L'anticipazione
Catania Film Fest lancia lo Speciale Ucraina: il cinema come ponte tra culture
La kermesse sostiene la candidatura del capoluogo etneo come Capitale Italiana della Cultura 2028
Il Catania Film Fest, una delle realtà culturali strategiche inserite nel dossier di candidatura di Catania a Capitale Italiana della Cultura 2028, guarda già al futuro e rafforza la propria vocazione internazionale con un progetto speciale dedicato all’Ucraina.
A partire dalla prossima edizione del festival, in programma a novembre 2026, il 15° Catania Film Fest lancerà uno “Speciale Ucraina”, un’iniziativa pensata per creare un ponte culturale tra autori e registi siciliani e quelli ucraini attraverso il linguaggio universale del cinema.
Il progetto nasce con l’obiettivo di promuovere il dialogo artistico e umano tra due comunità creative, offrendo uno spazio di confronto, conoscenza e collaborazione.
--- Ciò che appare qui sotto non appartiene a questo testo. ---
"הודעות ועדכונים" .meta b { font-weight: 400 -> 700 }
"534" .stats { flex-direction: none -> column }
Il cinema diventa così uno strumento di incontro capace di superare confini geografici e politici, valorizzando le storie, le sensibilità e le visioni di giovani autori e cineasti.
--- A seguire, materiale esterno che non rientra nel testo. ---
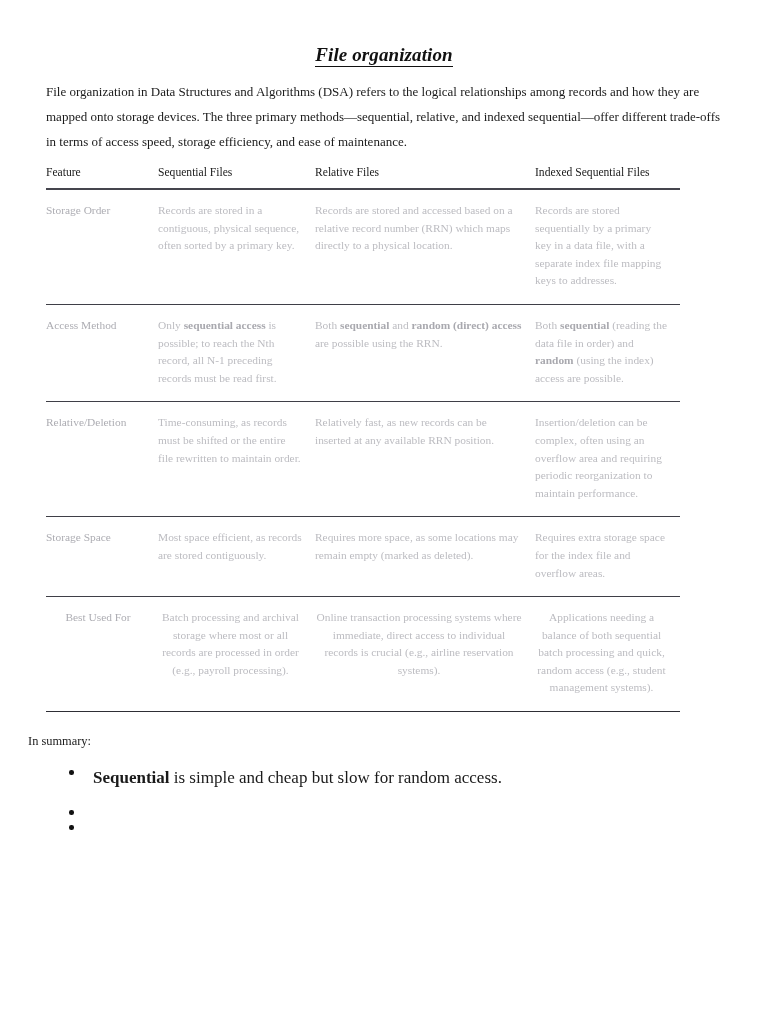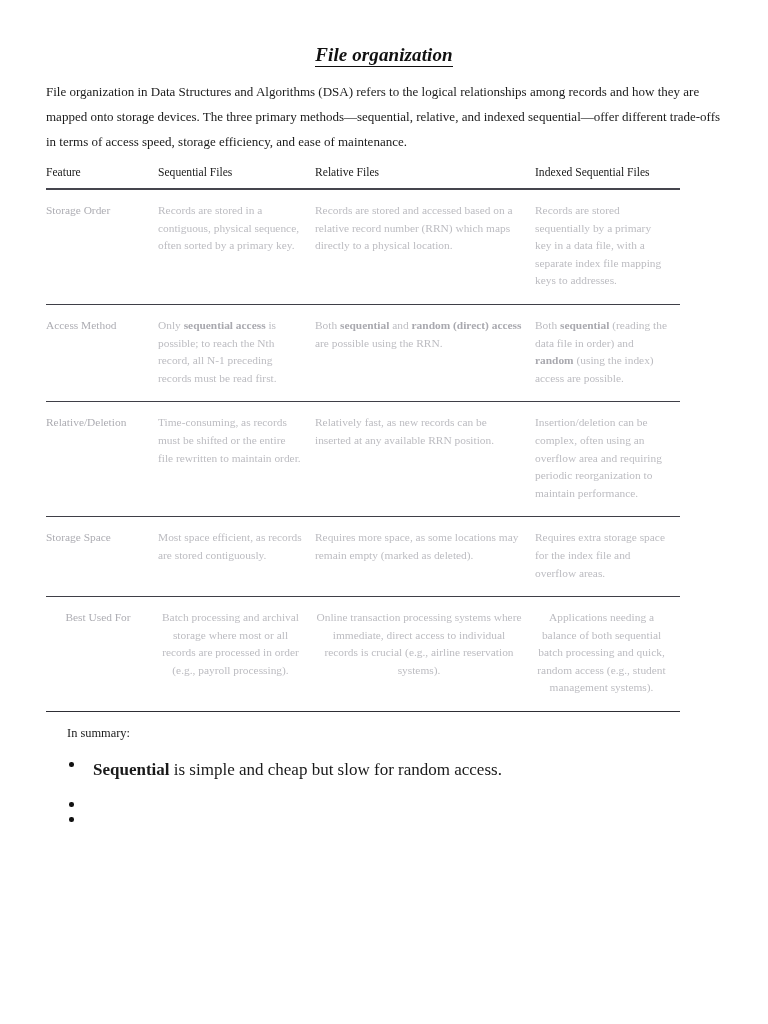"Feature" .cmp-table { margin: 11px 46px 0 46px -> 11px 46px 8px 46px }
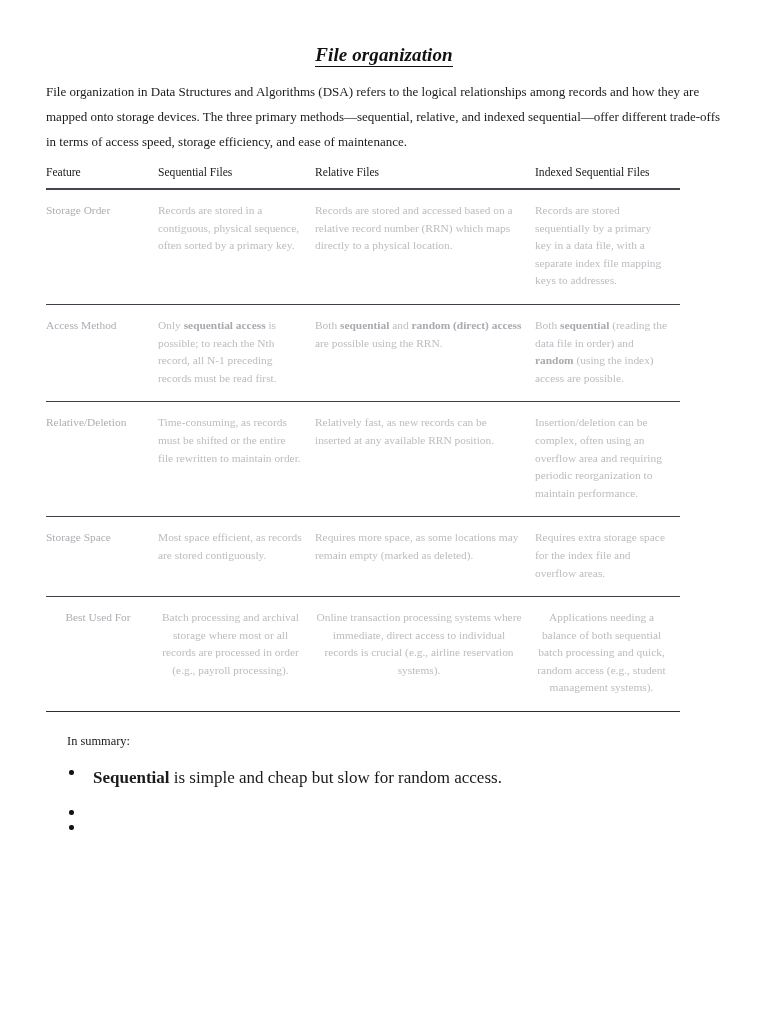"In summary:" .summary-lead { padding: 12px 46px 0 67px -> 12px 46px 0 28px }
Tra le iniziative previste per l’edizione 2026 del festival vi sarà una rassegna dedicata ai cortometraggi d’animazione ucraini, selezionati per raccontare la vitalità e la qualità della produzione artistica contemporanea del Paese, insieme a una selezione di film e documentari realizzati in co-produzione con l’Italia, a testimonianza delle collaborazioni culturali e produttive già esistenti tra i due Paesi. Accanto alle proiezioni, il festival organizzerà incontri, talk e momenti di approfondimento dedicati agli autori ucraini, per analizzare il loro linguaggio cinematografico, il contesto culturale in cui operano e il ruolo del cinema come testimonianza e strumento di dialogo culturale.
Un’esperienza particolarmente significativa per i tanti studenti catanesi che ogni anno partecipano al festival, che hanno così l’opportunità di confrontarsi direttamente con professionisti del cinema europeo e internazionale, trasformando il festival anche in uno spazio di formazione, dialogo e crescita culturale.
Ogni anno il Catania Film Fest propone inoltre proiezioni e focus dedicati a oltre quindici Paesi europei, offrendo al pubblico la possibilità di scoprire film, documentari e cortometraggi che spesso difficilmente trovano spazio nei circuiti tradizionali di distribuzione. Il festival non è solo un’occasione per vedere cinema internazionale, ma anche un momento di incontro diretto con gli autori: registi, sceneggiatori e produttori partecipano infatti a dibattiti e incontri pubblici in cui raccontano il processo creativo, le sfide della produzione e le storie dietro le loro opere.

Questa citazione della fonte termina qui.